What needs to be done: Would you please repeat exactly the lines from the one containing "<span>Search</span>" to the end of the records, both included, and leave out the rest?

(Web page revision data)
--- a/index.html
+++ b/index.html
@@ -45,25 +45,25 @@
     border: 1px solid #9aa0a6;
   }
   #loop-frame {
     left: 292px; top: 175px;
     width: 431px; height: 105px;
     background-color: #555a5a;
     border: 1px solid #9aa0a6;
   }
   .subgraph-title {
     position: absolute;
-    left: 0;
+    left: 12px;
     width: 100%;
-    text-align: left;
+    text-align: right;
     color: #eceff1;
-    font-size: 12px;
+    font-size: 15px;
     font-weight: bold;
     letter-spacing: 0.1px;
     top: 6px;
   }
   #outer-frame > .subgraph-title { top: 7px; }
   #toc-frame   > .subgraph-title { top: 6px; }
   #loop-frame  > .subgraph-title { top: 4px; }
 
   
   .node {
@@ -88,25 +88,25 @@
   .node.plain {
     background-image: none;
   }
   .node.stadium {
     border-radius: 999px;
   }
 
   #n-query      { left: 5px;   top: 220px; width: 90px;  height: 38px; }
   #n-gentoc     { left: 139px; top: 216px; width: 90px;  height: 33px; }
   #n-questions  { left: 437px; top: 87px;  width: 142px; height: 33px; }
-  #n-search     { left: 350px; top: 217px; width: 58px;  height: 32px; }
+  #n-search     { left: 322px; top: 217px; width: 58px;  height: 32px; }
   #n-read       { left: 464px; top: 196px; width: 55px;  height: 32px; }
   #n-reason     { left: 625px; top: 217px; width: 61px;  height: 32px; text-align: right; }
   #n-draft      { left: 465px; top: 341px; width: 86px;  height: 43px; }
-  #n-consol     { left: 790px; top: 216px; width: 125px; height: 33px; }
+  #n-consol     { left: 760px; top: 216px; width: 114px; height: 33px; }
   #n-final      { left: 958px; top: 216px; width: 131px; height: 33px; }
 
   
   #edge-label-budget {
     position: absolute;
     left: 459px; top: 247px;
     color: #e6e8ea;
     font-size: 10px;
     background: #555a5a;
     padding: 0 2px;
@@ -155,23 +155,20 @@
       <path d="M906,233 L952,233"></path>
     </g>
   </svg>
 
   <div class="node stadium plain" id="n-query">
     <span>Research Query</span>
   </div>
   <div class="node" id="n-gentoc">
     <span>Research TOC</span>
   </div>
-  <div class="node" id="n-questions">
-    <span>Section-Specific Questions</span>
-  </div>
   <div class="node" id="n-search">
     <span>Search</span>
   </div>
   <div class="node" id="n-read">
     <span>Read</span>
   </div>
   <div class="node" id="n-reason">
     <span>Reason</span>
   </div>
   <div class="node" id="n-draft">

Written response:
     <span>Search</span>
   </div>
   <div class="node" id="n-read">
     <span>Read</span>
   </div>
   <div class="node" id="n-reason">
     <span>Reason</span>
   </div>
   <div class="node" id="n-draft">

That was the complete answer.